*** Opening EXTRACTED ENTRIES ***

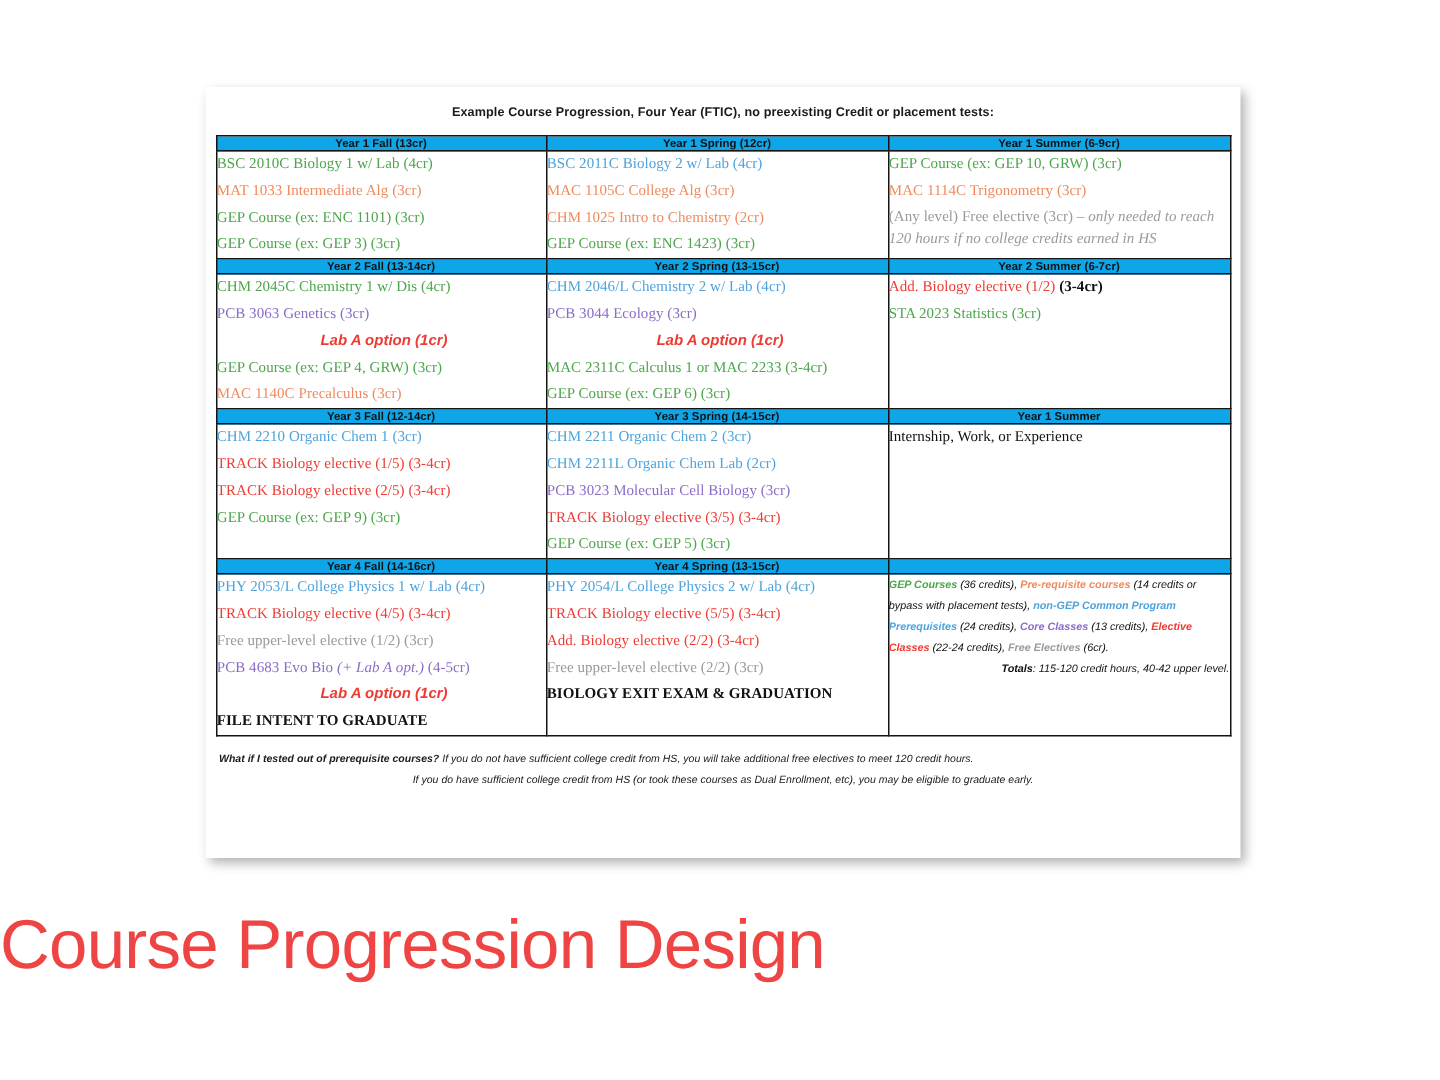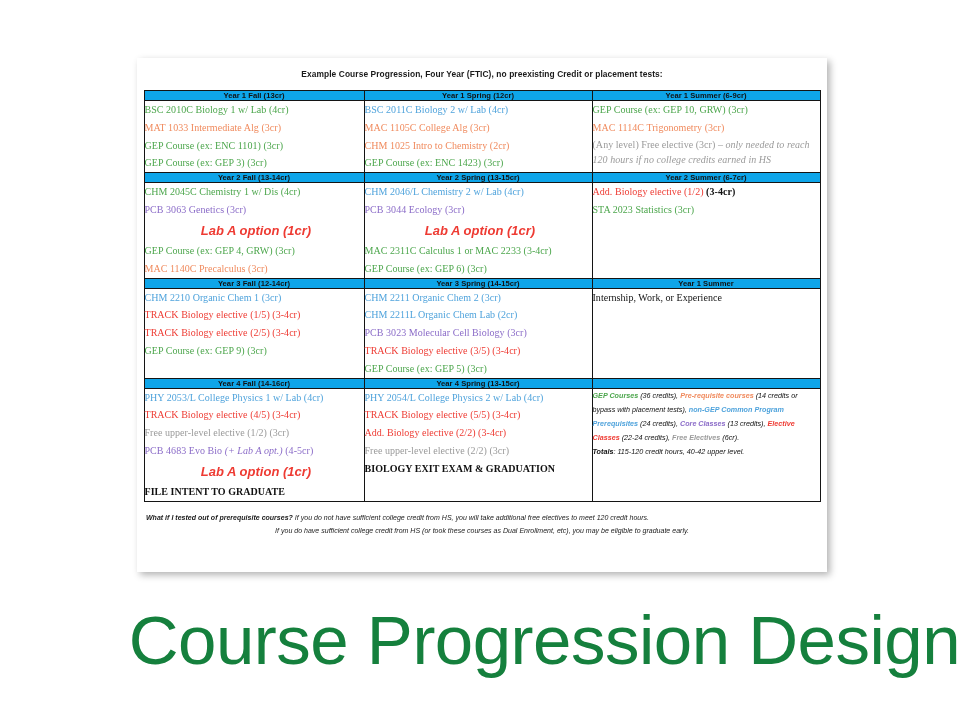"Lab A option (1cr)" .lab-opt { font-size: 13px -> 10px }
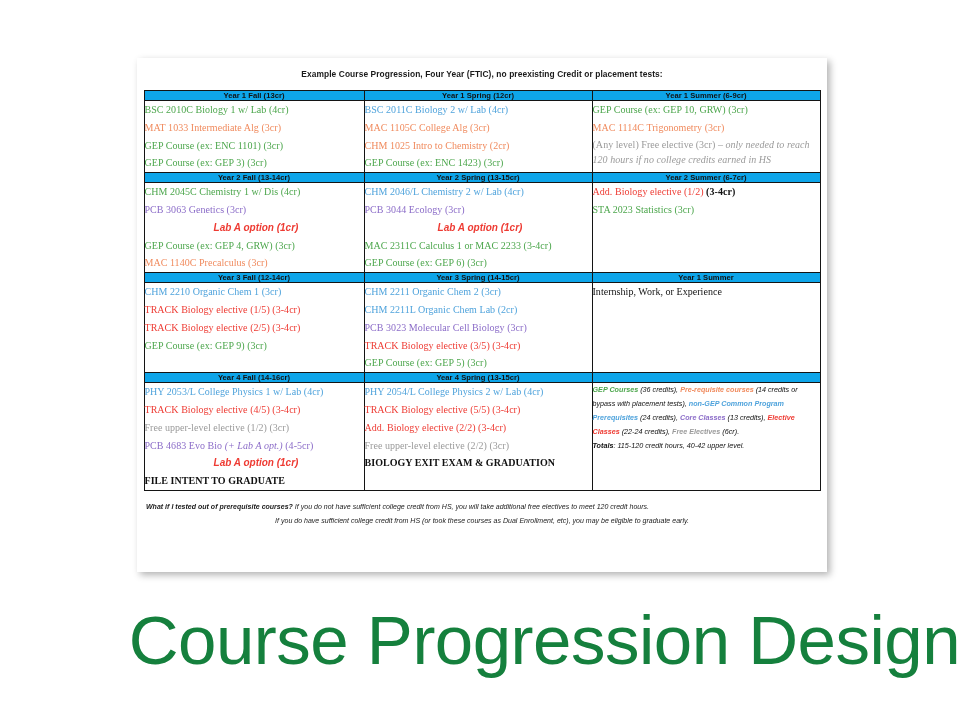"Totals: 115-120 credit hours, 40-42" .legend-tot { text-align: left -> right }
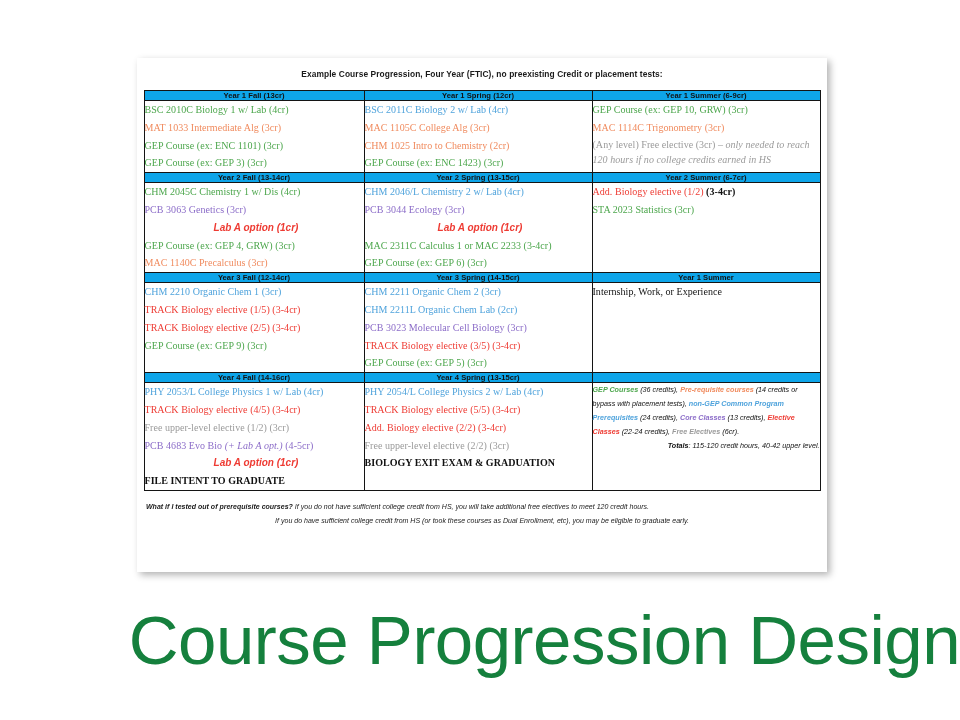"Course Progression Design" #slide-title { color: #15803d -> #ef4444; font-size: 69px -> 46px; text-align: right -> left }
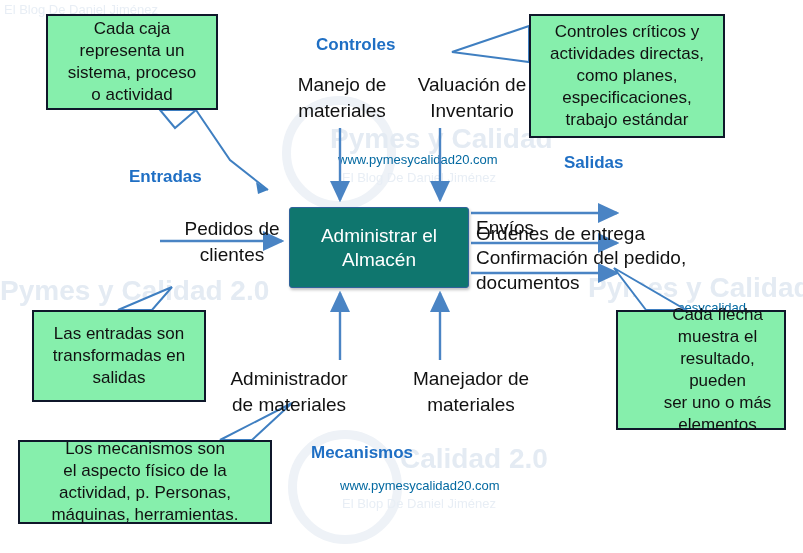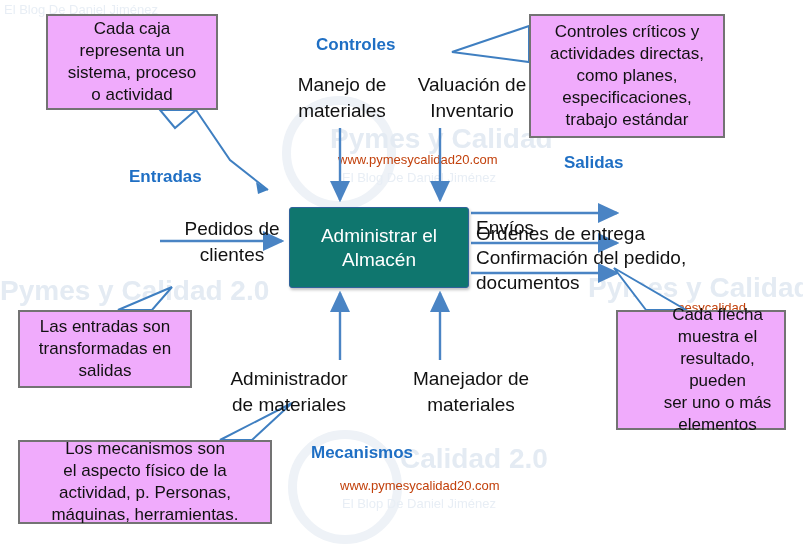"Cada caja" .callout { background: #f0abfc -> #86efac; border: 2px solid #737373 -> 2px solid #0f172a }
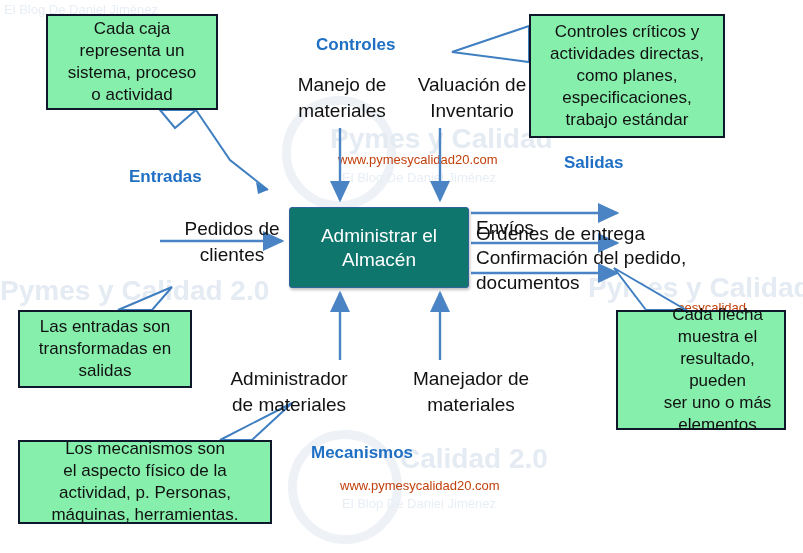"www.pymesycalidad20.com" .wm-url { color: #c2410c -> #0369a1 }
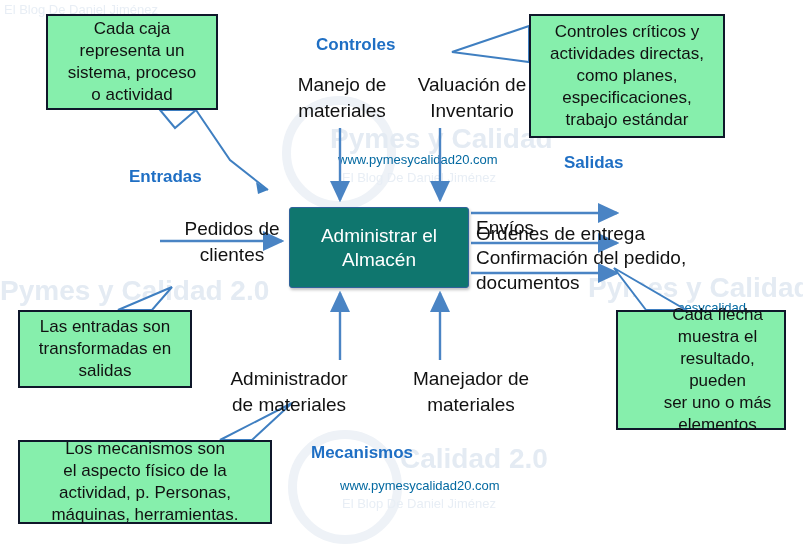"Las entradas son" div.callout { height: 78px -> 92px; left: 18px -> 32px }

*** Closing EXTRACTED ENTRIES ***

TASK DETAILS
Omit the pictures, then copy out all the data exactly as it stands.

TASK RESPONSE
"Lab A option (1cr)" .lab-opt { font-size: 13px -> 10px }
"Totals: 115-120 credit hours, 40-42" .legend-tot { text-align: left -> right }
"Course Progression Design" #slide-title { color: #15803d -> #ef4444; font-size: 69px -> 46px; text-align: right -> left }
"Cada caja" .callout { background: #f0abfc -> #86efac; border: 2px solid #737373 -> 2px solid #0f172a }
"www.pymesycalidad20.com" .wm-url { color: #c2410c -> #0369a1 }
"Las entradas son" div.callout { height: 78px -> 92px; left: 18px -> 32px }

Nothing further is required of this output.